Calling. Calling refers to the experience of transcendence or how one makes a difference through service to others and, in doing so, finds meaning and purpose in life.  Many people seek not only competence and mastery to realize their full potential through their work but also a sense that work has some social meaning or value.  The term calling has long been used as one of the defining characteristics of a professional.  Professionals in general have expertise in a specialized body of knowledge, ethics centered on selfless service to clients/customers, an obligation to maintain quality standards within the profession, a commitment or calling to their vocational field, a dedication to their work, and a strong commitment to their careers. They believe their chosen profession is valuable, even essential to society, and they are proud to be a member of it.  The challenge for organizational leaders, which is addressed through the spiritual leadership model, is how to develop this same sense of calling in its workers through task involvement and goal identification.

Membership. Membership encompasses a sense of belonging and community; The cultural and social structures we are immersed in and through which we seek, what William James, the founder of modern psychology called man’s most fundamental need – to be understood and appreciated.  Having a sense of being understood and appreciated is largely a matter of interrelationships and connection through social interaction and thus membership.  At work, people value their affiliations and being interconnected to feel part of a larger community. As we devote ourselves to social groups, membership extends the meaning of our personality by enmeshing it in a network of social connections that goes out as far as the group has influence and power, and backwards and forwards in relations to its history.  Ultimately, we grow greater, longer lived, more meaningful in proportion as we identify ourselves with the larger social life that surrounds us.
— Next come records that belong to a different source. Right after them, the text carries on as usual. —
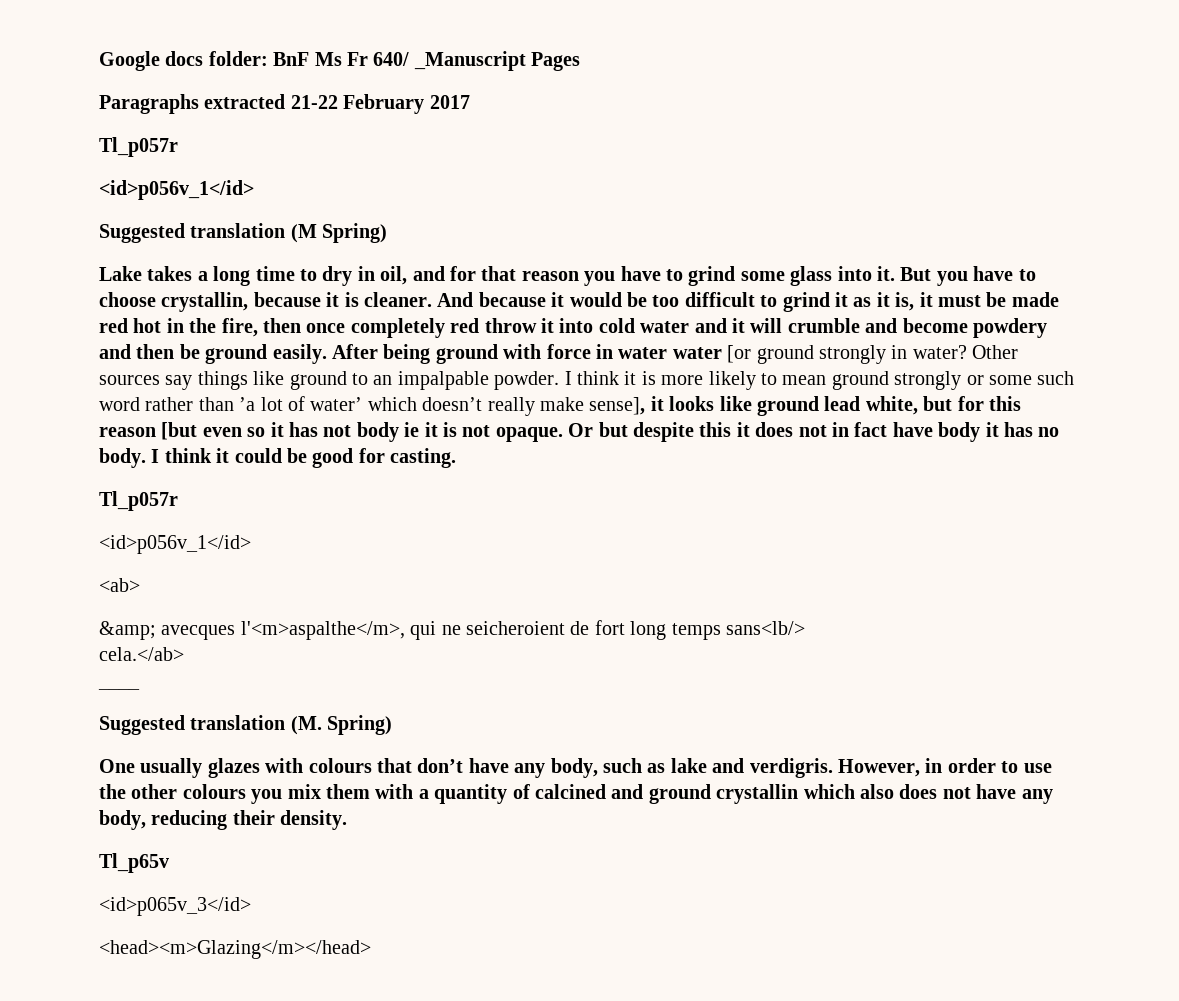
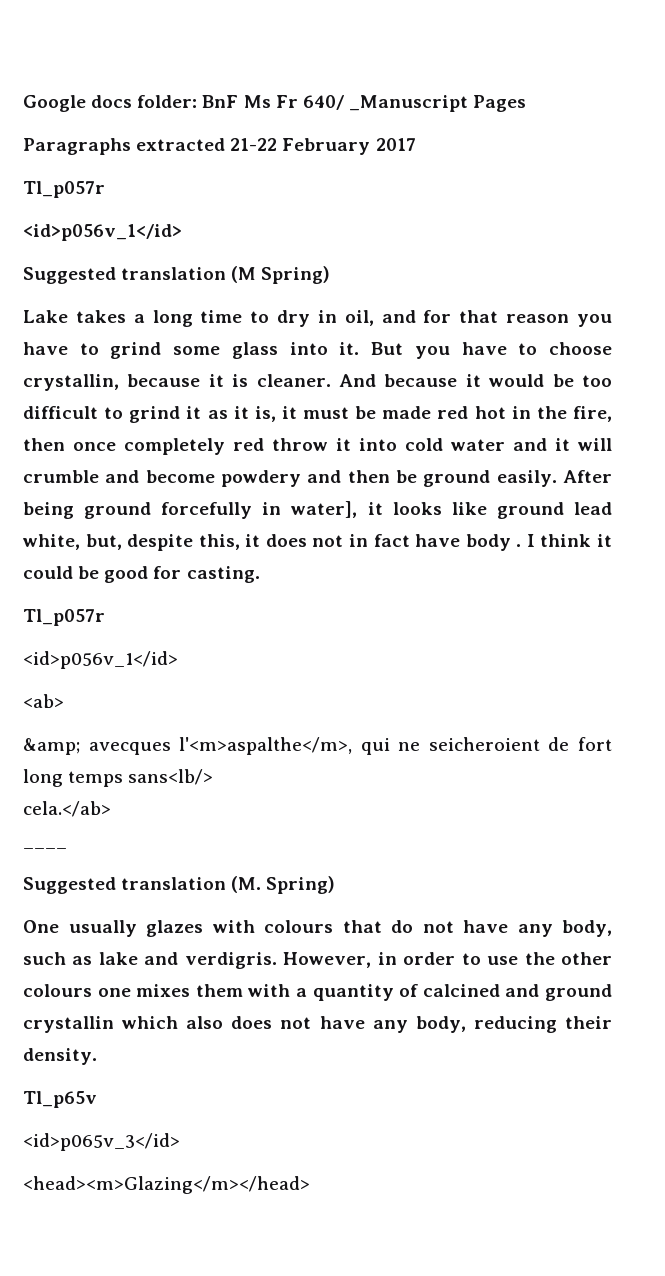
- After being ground with force in water water [or ground strongly in water? Other sources say things like ground to an impalpable powder. I think it is more likely to mean ground strongly or some such word rather than ’a lot of water’ which doesn’t really make sense], it looks like ground lead white, but for this reason [but even so it has not body ie it is not opaque. Or but despite this it does not in fact have body it has no body.
+ After being ground forcefully in water], it looks like ground lead white, but, despite this, it does not in fact have body .
- One usually glazes with colours that don’t have any body, such as lake and verdigris.
+ One usually glazes with colours that do not have any body, such as lake and verdigris.
- However, in order to use the other colours you mix them with a quantity of calcined and ground crystallin which also does not have any body, reducing their density.
+ However, in order to use the other colours one mixes them with a quantity of calcined and ground crystallin which also does not have any body, reducing their density.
More and more, companies are recognizing that a focus on calling and membership is essential for employee well-being.  Medtronic’s  Medallion Ceremony that honors employees with a medal depicting the companies spiritual logo, “A patient rising from the operating table fully healed” helps foster a sense of community while reinforcing its calling to prolonging life through its medical products and services.  Memorial Herrman Healthcare System celebrates their membership in community through a moving “Blessing of the Hands” ceremony for all caregivers. Spoken by a chaplain, CEO, or unit manager the blessing includes these simple but beautiful words, May the God that created you bless the care you give others. Offered more than 5000 times, the optional ceremony helps nurses, therapists, housekeepers, physicians and other renew their calling. Tomasso Corporation’s Prize of the Heart is awarded yearly in a company-wide ceremony to one person who in the workplace who has demonstrated a joy for life in helping others through compassion and human dignity. Other Tomasso activities that focus on solidarity in service and community include its meetings between three employees and a high ranking manager, testimonial meetings, gesture, and community meals.
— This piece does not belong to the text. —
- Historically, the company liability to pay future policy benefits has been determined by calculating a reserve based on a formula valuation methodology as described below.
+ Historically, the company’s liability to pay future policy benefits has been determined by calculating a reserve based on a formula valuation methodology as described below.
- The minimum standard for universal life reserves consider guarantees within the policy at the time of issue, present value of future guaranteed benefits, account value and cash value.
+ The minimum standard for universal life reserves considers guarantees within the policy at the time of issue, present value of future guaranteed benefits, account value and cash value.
Spiritual leadership positively influences spiritual well-being as group members model the values of altruistic love to one another as they jointly develop a common vision. This provides the foundation for generating hope/faith and a willingness to “do what it takes” in pursuit of a vision of transcendent service to key stakeholders, which produces a sense of calling -- that part of spiritual well-being that gives one a sense that one’s life has meaning, purpose and makes a difference. Concurrently, as leaders and followers engage in this process and gain a sense of mutual care and concern through the experience of altruistic love, workers gain a sense of membership, belonging and community so they feel understood and appreciated.